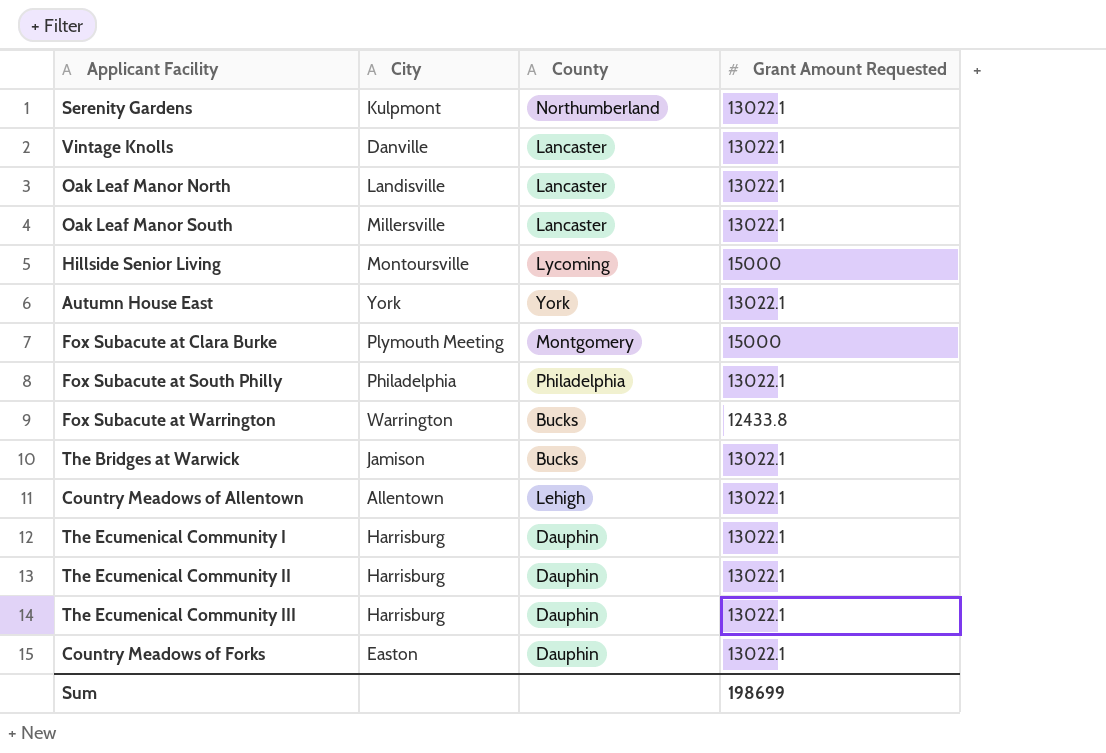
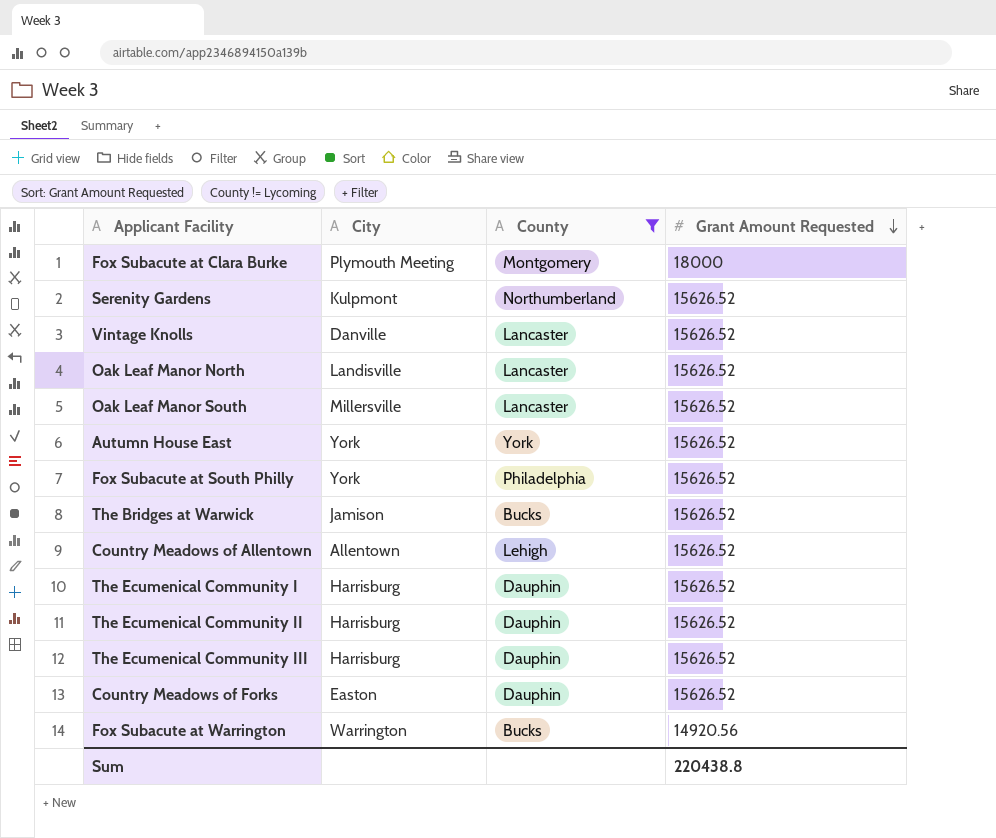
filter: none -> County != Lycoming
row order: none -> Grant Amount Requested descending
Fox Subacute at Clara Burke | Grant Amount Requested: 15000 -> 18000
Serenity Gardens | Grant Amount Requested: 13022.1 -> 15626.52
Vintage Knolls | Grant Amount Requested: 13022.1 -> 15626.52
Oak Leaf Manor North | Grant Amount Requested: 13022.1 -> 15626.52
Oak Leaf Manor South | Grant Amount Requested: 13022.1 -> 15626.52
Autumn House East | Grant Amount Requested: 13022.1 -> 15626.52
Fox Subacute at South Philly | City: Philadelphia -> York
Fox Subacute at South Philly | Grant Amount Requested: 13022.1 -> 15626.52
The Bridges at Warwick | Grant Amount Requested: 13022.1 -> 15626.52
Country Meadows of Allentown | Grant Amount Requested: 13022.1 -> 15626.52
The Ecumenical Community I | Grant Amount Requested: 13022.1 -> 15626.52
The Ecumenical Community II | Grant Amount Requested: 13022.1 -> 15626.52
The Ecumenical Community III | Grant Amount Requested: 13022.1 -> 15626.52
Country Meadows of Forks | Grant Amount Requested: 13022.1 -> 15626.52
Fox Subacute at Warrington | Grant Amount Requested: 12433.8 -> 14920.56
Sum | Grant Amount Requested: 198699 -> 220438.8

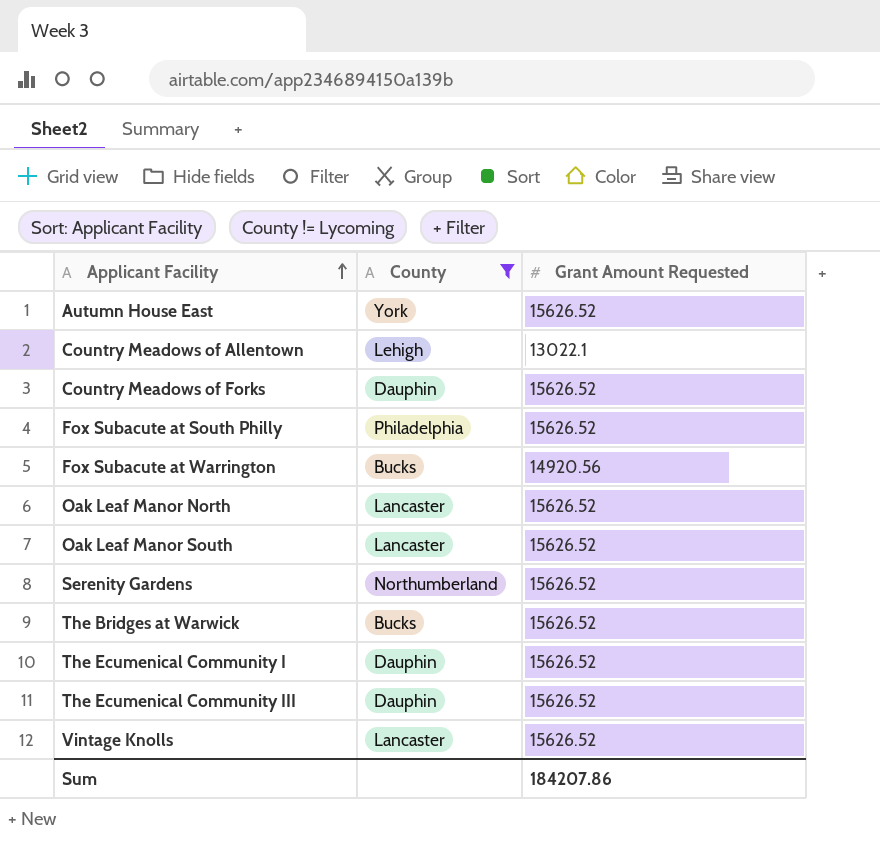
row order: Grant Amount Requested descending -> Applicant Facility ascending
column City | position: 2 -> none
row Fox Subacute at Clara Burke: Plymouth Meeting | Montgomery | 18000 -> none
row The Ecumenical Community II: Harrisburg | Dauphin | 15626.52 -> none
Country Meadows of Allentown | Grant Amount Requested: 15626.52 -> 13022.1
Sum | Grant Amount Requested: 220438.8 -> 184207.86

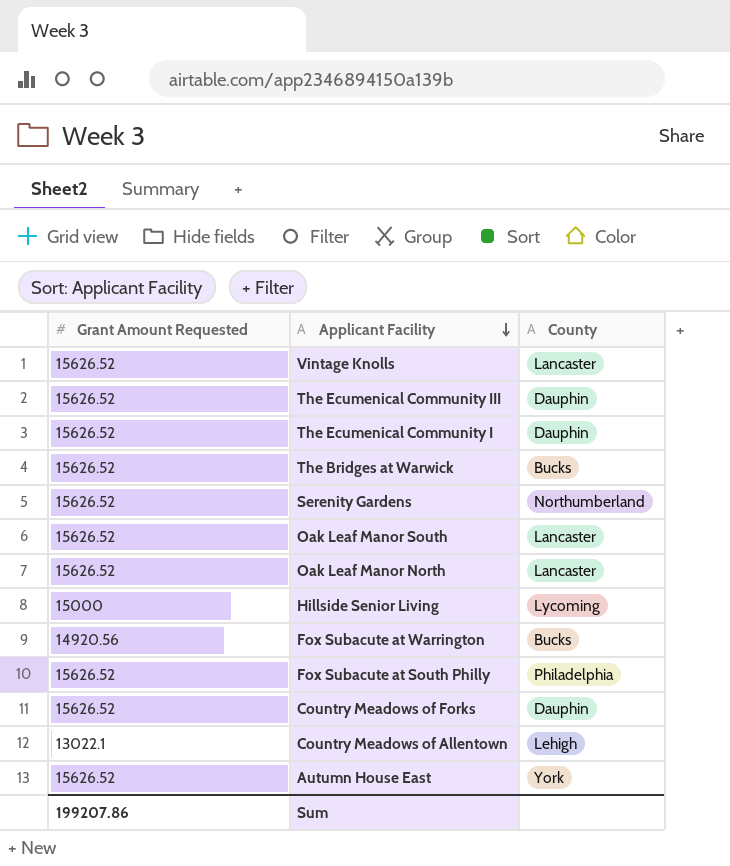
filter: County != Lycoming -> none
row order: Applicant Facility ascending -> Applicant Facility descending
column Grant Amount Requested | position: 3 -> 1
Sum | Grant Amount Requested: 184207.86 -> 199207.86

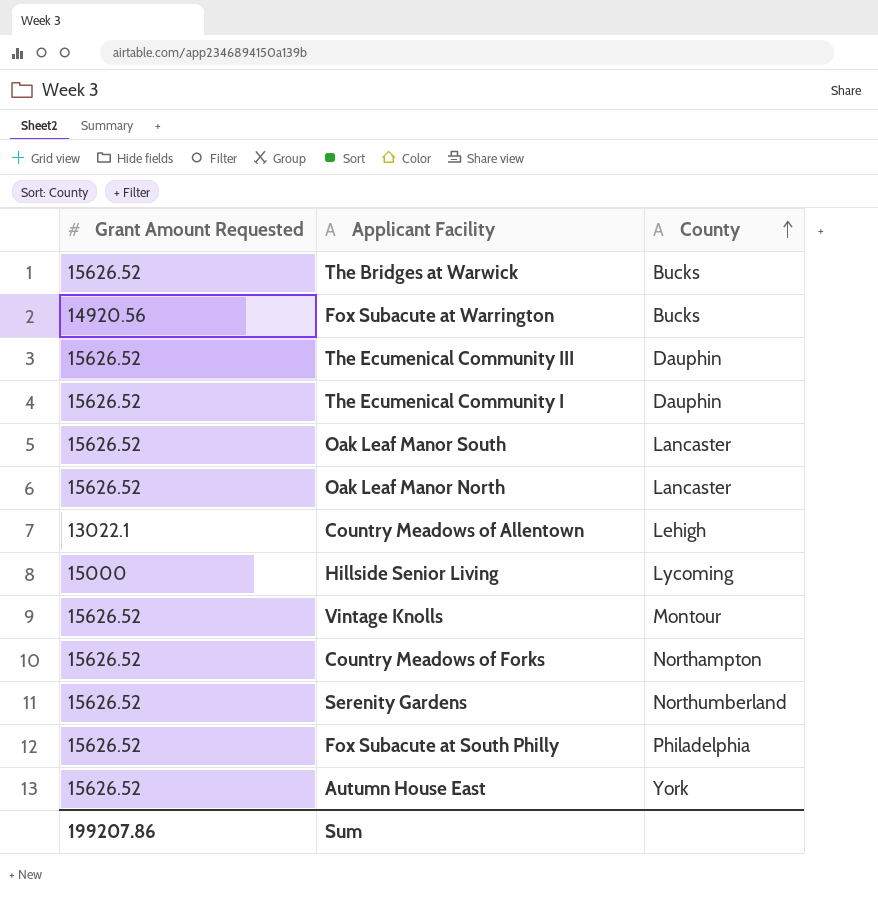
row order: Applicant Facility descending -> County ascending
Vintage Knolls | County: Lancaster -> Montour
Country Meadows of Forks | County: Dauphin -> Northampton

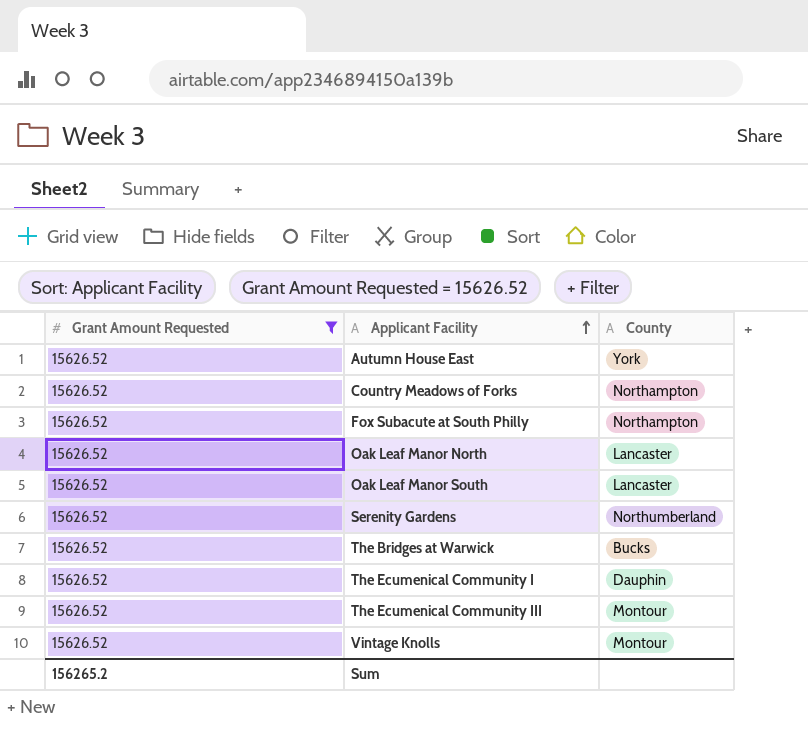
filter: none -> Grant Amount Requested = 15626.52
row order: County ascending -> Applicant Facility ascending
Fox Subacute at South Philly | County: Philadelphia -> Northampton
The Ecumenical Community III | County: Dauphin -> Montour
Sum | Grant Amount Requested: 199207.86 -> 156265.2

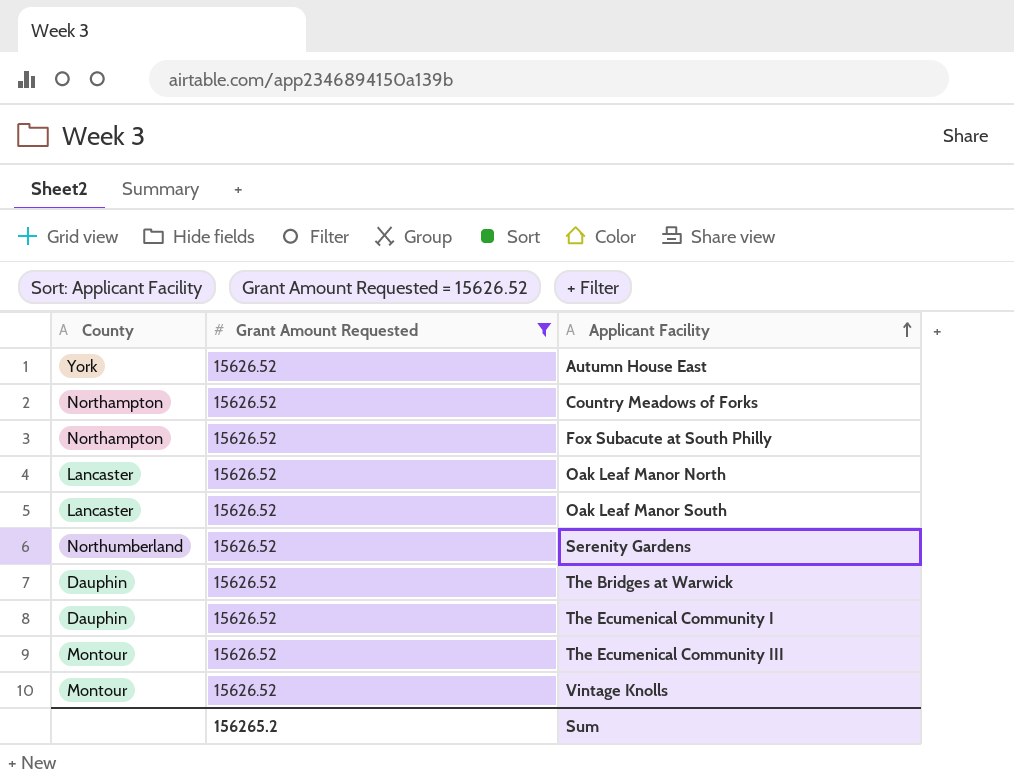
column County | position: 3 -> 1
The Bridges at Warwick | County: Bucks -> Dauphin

▶ [WHAT TO DO]
Leaving all pictures aside, quote each record exactly.

▶ [RESULT]
filter: none -> County != Lycoming
row order: none -> Grant Amount Requested descending
Fox Subacute at Clara Burke | Grant Amount Requested: 15000 -> 18000
Serenity Gardens | Grant Amount Requested: 13022.1 -> 15626.52
Vintage Knolls | Grant Amount Requested: 13022.1 -> 15626.52
Oak Leaf Manor North | Grant Amount Requested: 13022.1 -> 15626.52
Oak Leaf Manor South | Grant Amount Requested: 13022.1 -> 15626.52
Autumn House East | Grant Amount Requested: 13022.1 -> 15626.52
Fox Subacute at South Philly | City: Philadelphia -> York
Fox Subacute at South Philly | Grant Amount Requested: 13022.1 -> 15626.52
The Bridges at Warwick | Grant Amount Requested: 13022.1 -> 15626.52
Country Meadows of Allentown | Grant Amount Requested: 13022.1 -> 15626.52
The Ecumenical Community I | Grant Amount Requested: 13022.1 -> 15626.52
The Ecumenical Community II | Grant Amount Requested: 13022.1 -> 15626.52
The Ecumenical Community III | Grant Amount Requested: 13022.1 -> 15626.52
Country Meadows of Forks | Grant Amount Requested: 13022.1 -> 15626.52
Fox Subacute at Warrington | Grant Amount Requested: 12433.8 -> 14920.56
Sum | Grant Amount Requested: 198699 -> 220438.8

row order: Grant Amount Requested descending -> Applicant Facility ascending
column City | position: 2 -> none
row Fox Subacute at Clara Burke: Plymouth Meeting | Montgomery | 18000 -> none
row The Ecumenical Community II: Harrisburg | Dauphin | 15626.52 -> none
Country Meadows of Allentown | Grant Amount Requested: 15626.52 -> 13022.1
Sum | Grant Amount Requested: 220438.8 -> 184207.86

filter: County != Lycoming -> none
row order: Applicant Facility ascending -> Applicant Facility descending
column Grant Amount Requested | position: 3 -> 1
Sum | Grant Amount Requested: 184207.86 -> 199207.86

row order: Applicant Facility descending -> County ascending
Vintage Knolls | County: Lancaster -> Montour
Country Meadows of Forks | County: Dauphin -> Northampton

filter: none -> Grant Amount Requested = 15626.52
row order: County ascending -> Applicant Facility ascending
Fox Subacute at South Philly | County: Philadelphia -> Northampton
The Ecumenical Community III | County: Dauphin -> Montour
Sum | Grant Amount Requested: 199207.86 -> 156265.2

column County | position: 3 -> 1
The Bridges at Warwick | County: Bucks -> Dauphin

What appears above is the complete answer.